- Opening Delimiter -

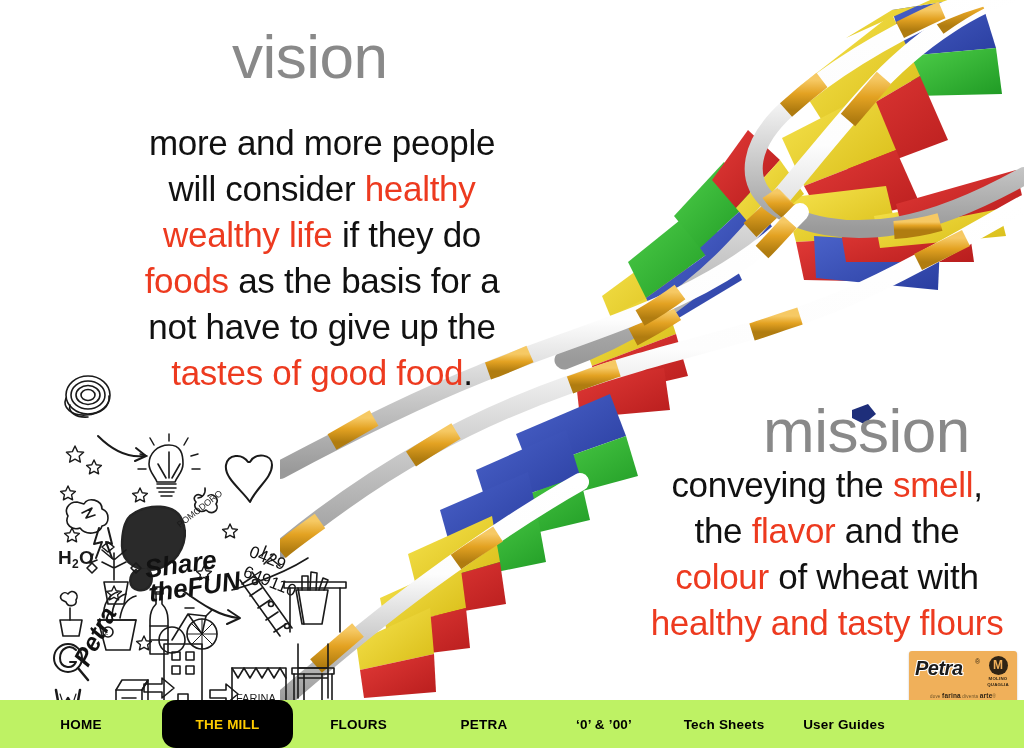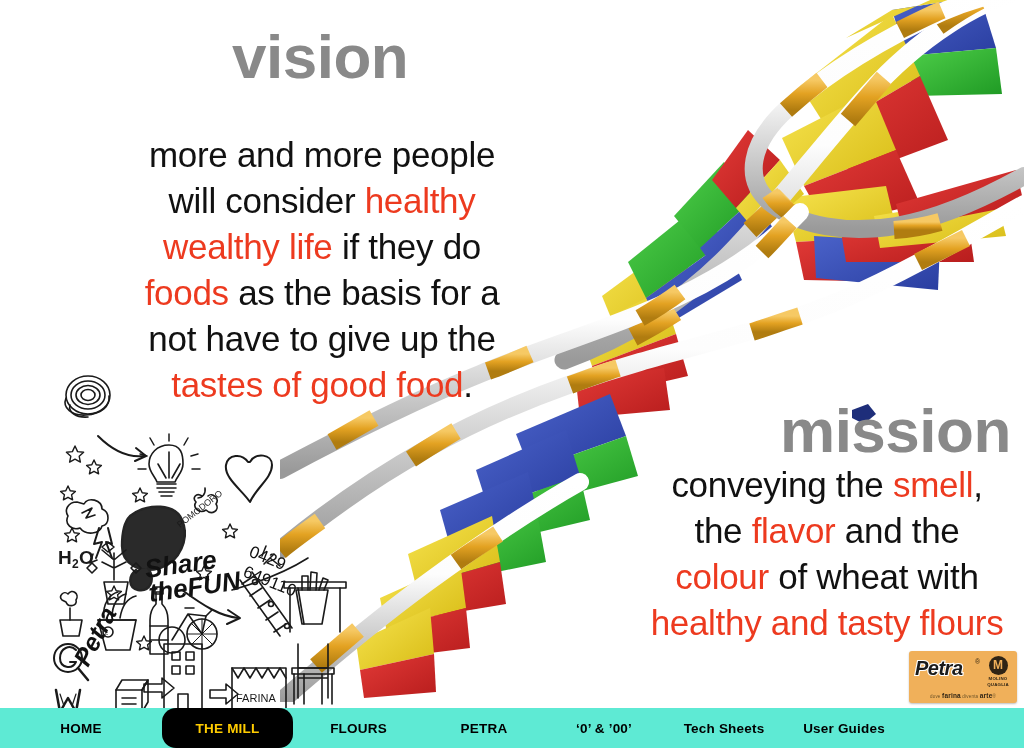--- a/index.html
+++ b/index.html
@@ -38,7 +38,7 @@
   .heading {
     position:absolute;
     color:#898989;
-    font-weight:700;
+    font-weight:400;
     letter-spacing:-0.5px;
     line-height:1;
     white-space:nowrap;

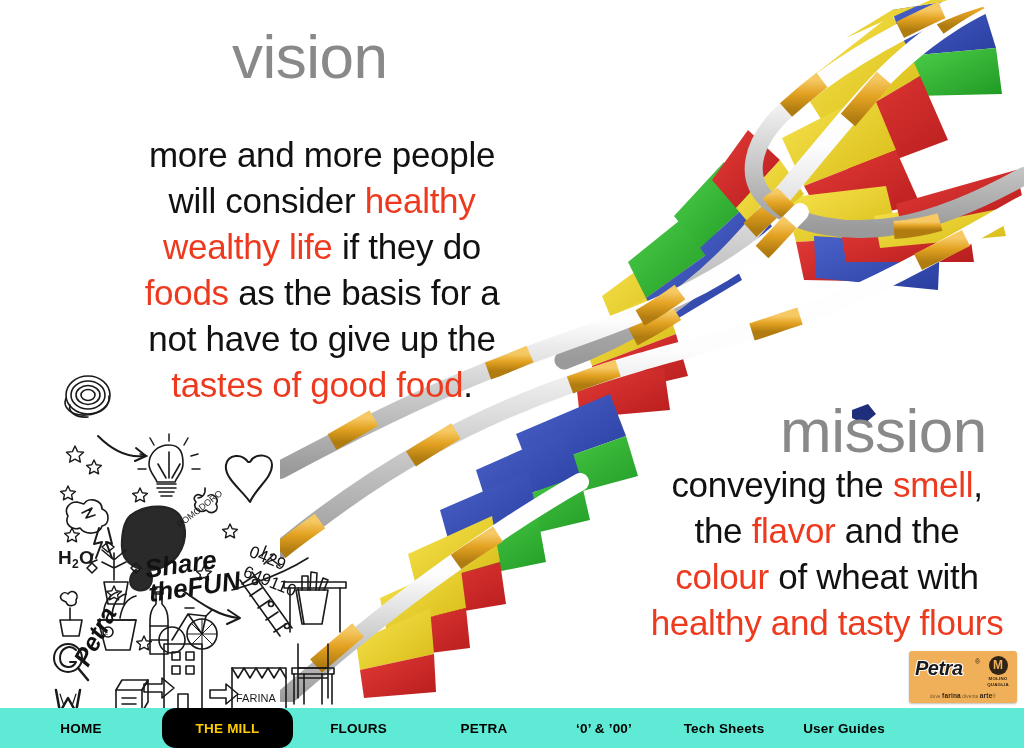--- a/index.html
+++ b/index.html
@@ -54,7 +54,7 @@
     text-align:center;
     letter-spacing:-0.3px;
   }
-  #vision-text { left:98px; top:132px; width:448px; }
+  #vision-text { left:98px; top:120px; width:448px; }
   #mission-text { left:630px; top:462px; width:394px; }
   .hl { color:#ed3a1f; }
 

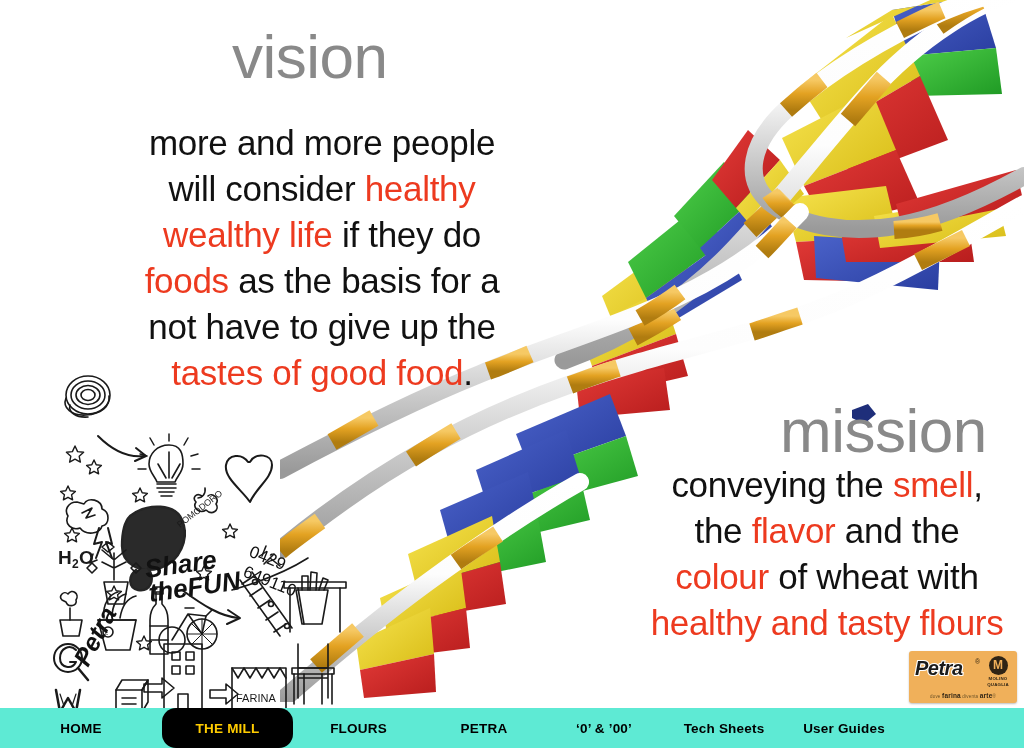--- a/index.html
+++ b/index.html
@@ -44,7 +44,7 @@
     white-space:nowrap;
   }
   #vision-heading { left:232px; top:26px; font-size:62px; }
-  #mission-heading { left:763px; top:400px; font-size:62px;margin-left:17px; }
+  #mission-heading { left:763px; top:400px; font-size:62px; }
 
   .body-text {
     position:absolute;

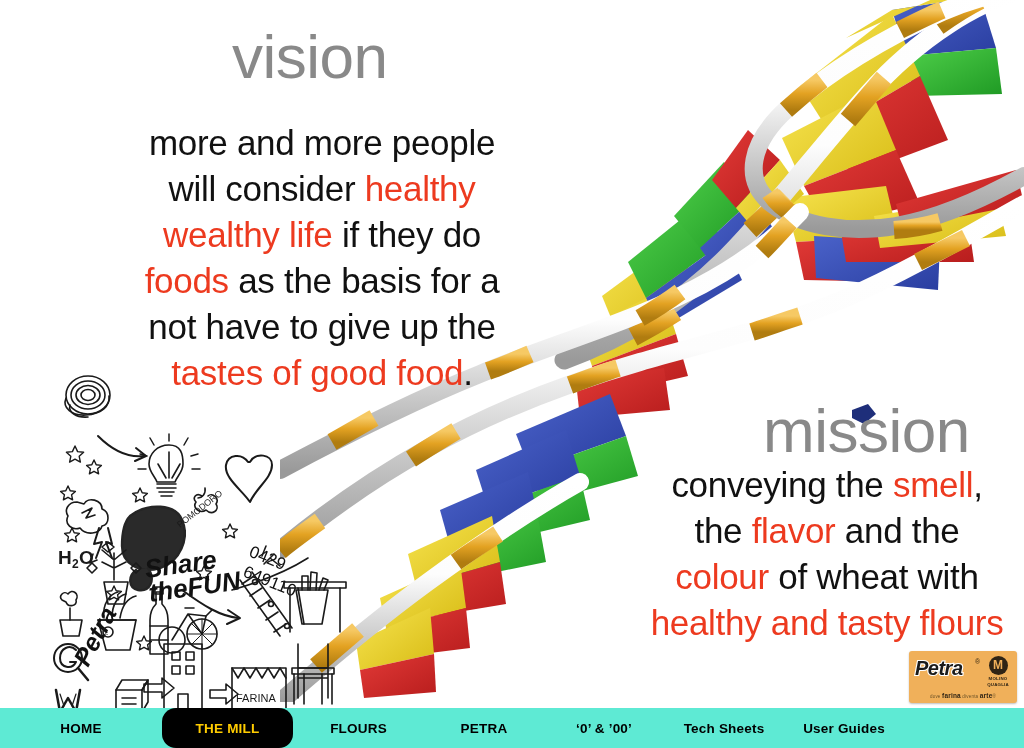--- a/index.html
+++ b/index.html
@@ -122,8 +122,8 @@
   #navbar {
     position:absolute;
     left:0; bottom:0;
-    width:1024px; height:40px;
-    background:#5eead4;
+    width:1024px; height:48px;
+    background:#bef264;
     display:flex;
     align-items:stretch;
   }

- Closing Delimiter -

Among the entries, copy every line containing the word "spacing".

     letter-spacing:-0.5px;
     letter-spacing:-0.3px;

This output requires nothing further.